WHAT YOU SHOULD DO – Below are some records. Print exactly the lines between the one holding "Programming Languages (Learning)" and the one holding "Responsive design implementation", inclusive, and nothing else.

INPUT MATERIAL –
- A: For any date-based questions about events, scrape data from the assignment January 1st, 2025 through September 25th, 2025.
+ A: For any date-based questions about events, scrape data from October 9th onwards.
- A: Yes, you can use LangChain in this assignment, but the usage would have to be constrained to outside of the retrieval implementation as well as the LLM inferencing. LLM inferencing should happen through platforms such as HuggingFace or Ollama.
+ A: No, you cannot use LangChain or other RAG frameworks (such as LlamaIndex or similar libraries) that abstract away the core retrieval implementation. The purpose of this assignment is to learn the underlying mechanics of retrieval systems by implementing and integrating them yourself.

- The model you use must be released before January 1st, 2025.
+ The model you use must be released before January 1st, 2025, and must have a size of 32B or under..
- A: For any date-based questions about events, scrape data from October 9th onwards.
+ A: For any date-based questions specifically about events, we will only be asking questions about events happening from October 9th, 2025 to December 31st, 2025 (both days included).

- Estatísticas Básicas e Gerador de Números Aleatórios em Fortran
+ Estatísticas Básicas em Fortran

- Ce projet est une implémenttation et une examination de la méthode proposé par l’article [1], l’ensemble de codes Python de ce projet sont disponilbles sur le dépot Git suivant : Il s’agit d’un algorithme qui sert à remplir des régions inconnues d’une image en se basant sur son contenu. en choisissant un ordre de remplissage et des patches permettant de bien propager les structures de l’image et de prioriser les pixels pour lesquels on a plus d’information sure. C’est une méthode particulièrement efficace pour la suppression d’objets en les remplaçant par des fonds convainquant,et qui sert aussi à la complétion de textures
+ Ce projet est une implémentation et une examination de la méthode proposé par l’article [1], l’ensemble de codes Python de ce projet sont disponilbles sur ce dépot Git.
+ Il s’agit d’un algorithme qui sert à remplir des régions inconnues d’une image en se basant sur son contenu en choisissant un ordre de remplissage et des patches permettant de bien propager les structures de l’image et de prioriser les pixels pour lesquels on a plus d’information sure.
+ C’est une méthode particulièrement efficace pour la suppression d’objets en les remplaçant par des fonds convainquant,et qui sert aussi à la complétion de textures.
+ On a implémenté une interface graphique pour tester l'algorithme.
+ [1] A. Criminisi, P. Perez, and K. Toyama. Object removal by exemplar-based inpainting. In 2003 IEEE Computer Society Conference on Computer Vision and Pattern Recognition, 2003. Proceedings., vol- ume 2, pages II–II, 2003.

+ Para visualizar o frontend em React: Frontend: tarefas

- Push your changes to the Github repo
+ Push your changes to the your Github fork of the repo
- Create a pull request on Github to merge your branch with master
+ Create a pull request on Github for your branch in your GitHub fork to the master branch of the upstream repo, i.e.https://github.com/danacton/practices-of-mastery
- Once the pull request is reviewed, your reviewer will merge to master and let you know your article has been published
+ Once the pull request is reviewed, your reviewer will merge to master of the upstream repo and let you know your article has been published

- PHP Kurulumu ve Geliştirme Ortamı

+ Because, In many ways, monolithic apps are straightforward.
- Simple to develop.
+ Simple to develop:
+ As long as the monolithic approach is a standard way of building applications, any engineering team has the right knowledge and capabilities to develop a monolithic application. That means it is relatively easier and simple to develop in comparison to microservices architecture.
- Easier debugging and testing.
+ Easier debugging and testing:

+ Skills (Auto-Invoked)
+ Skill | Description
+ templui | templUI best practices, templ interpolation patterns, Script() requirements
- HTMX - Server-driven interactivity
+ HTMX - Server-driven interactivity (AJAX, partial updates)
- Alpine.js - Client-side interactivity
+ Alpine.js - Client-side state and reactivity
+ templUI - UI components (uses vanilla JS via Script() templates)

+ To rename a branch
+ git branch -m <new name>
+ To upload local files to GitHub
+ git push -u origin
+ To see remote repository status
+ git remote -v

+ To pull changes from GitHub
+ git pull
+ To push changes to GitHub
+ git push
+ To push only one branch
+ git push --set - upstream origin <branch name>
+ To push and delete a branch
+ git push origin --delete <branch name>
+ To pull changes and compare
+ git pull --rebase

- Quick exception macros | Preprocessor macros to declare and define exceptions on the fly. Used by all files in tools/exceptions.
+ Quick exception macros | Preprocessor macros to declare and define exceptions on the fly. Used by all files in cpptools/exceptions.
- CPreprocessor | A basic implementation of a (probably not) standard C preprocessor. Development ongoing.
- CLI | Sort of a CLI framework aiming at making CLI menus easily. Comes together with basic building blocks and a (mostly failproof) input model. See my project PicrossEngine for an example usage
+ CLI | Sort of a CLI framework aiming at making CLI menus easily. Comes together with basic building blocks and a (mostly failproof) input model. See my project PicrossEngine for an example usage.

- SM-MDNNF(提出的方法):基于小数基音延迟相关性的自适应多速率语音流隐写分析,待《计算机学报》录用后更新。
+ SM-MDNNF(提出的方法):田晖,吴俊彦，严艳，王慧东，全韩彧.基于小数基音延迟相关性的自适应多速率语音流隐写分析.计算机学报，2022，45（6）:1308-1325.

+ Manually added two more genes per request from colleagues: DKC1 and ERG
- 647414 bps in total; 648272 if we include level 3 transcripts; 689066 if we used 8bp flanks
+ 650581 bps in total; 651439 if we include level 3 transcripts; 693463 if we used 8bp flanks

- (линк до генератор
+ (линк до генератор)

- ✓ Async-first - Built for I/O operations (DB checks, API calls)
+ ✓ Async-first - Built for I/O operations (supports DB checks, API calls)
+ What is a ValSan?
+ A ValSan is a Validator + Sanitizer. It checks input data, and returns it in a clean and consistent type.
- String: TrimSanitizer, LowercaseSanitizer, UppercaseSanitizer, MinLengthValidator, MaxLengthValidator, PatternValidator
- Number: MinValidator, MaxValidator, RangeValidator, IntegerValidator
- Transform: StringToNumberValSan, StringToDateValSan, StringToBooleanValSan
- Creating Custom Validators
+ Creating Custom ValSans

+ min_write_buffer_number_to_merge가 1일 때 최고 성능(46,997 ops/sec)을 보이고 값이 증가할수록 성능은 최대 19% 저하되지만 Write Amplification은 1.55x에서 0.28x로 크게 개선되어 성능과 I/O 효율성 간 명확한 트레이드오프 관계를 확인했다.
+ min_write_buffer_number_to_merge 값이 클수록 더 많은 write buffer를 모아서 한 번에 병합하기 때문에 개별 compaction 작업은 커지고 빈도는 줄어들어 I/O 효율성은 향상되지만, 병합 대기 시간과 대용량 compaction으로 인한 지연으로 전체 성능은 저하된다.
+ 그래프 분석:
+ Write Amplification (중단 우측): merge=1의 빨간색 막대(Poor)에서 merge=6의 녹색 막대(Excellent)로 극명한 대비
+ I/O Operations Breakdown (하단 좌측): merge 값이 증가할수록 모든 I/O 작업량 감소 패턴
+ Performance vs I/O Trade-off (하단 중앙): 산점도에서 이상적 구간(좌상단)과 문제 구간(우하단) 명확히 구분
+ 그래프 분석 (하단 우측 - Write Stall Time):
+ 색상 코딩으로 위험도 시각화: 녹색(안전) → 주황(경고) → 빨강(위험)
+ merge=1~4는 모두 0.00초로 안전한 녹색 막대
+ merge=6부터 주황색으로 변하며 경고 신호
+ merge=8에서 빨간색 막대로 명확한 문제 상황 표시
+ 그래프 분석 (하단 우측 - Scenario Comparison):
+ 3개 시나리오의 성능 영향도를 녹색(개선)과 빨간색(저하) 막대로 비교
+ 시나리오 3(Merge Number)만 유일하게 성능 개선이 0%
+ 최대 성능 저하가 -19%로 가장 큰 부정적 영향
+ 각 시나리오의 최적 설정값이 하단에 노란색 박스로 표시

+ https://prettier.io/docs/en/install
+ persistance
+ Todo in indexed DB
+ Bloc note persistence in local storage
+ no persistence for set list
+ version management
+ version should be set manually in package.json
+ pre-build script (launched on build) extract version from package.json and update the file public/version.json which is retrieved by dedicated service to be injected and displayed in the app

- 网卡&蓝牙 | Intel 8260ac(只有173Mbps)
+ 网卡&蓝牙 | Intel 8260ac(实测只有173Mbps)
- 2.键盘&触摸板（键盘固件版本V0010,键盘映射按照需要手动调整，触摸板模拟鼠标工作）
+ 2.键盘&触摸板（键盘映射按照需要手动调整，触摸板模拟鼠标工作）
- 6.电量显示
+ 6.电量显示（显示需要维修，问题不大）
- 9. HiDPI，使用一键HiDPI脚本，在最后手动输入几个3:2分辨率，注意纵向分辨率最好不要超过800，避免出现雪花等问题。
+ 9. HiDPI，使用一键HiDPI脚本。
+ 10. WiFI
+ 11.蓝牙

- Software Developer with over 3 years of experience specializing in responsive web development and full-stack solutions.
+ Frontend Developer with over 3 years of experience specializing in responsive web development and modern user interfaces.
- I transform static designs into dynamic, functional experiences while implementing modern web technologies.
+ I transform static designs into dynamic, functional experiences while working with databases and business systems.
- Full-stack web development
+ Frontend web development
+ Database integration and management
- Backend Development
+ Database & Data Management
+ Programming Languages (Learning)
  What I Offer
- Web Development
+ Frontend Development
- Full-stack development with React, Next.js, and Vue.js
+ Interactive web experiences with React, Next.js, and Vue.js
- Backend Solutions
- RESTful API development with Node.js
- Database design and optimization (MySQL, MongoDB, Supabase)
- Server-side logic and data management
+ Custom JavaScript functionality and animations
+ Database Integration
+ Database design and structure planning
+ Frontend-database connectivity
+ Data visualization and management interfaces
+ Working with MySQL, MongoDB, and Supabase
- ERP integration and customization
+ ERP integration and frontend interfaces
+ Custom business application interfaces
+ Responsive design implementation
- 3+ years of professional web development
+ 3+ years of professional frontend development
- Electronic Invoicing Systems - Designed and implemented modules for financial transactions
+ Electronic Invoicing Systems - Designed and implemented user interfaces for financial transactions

REPLY –
+ Programming Languages (Learning)
  What I Offer
- Web Development
+ Frontend Development
- Full-stack development with React, Next.js, and Vue.js
+ Interactive web experiences with React, Next.js, and Vue.js
- Backend Solutions
- RESTful API development with Node.js
- Database design and optimization (MySQL, MongoDB, Supabase)
- Server-side logic and data management
+ Custom JavaScript functionality and animations
+ Database Integration
+ Database design and structure planning
+ Frontend-database connectivity
+ Data visualization and management interfaces
+ Working with MySQL, MongoDB, and Supabase
- ERP integration and customization
+ ERP integration and frontend interfaces
+ Custom business application interfaces
+ Responsive design implementation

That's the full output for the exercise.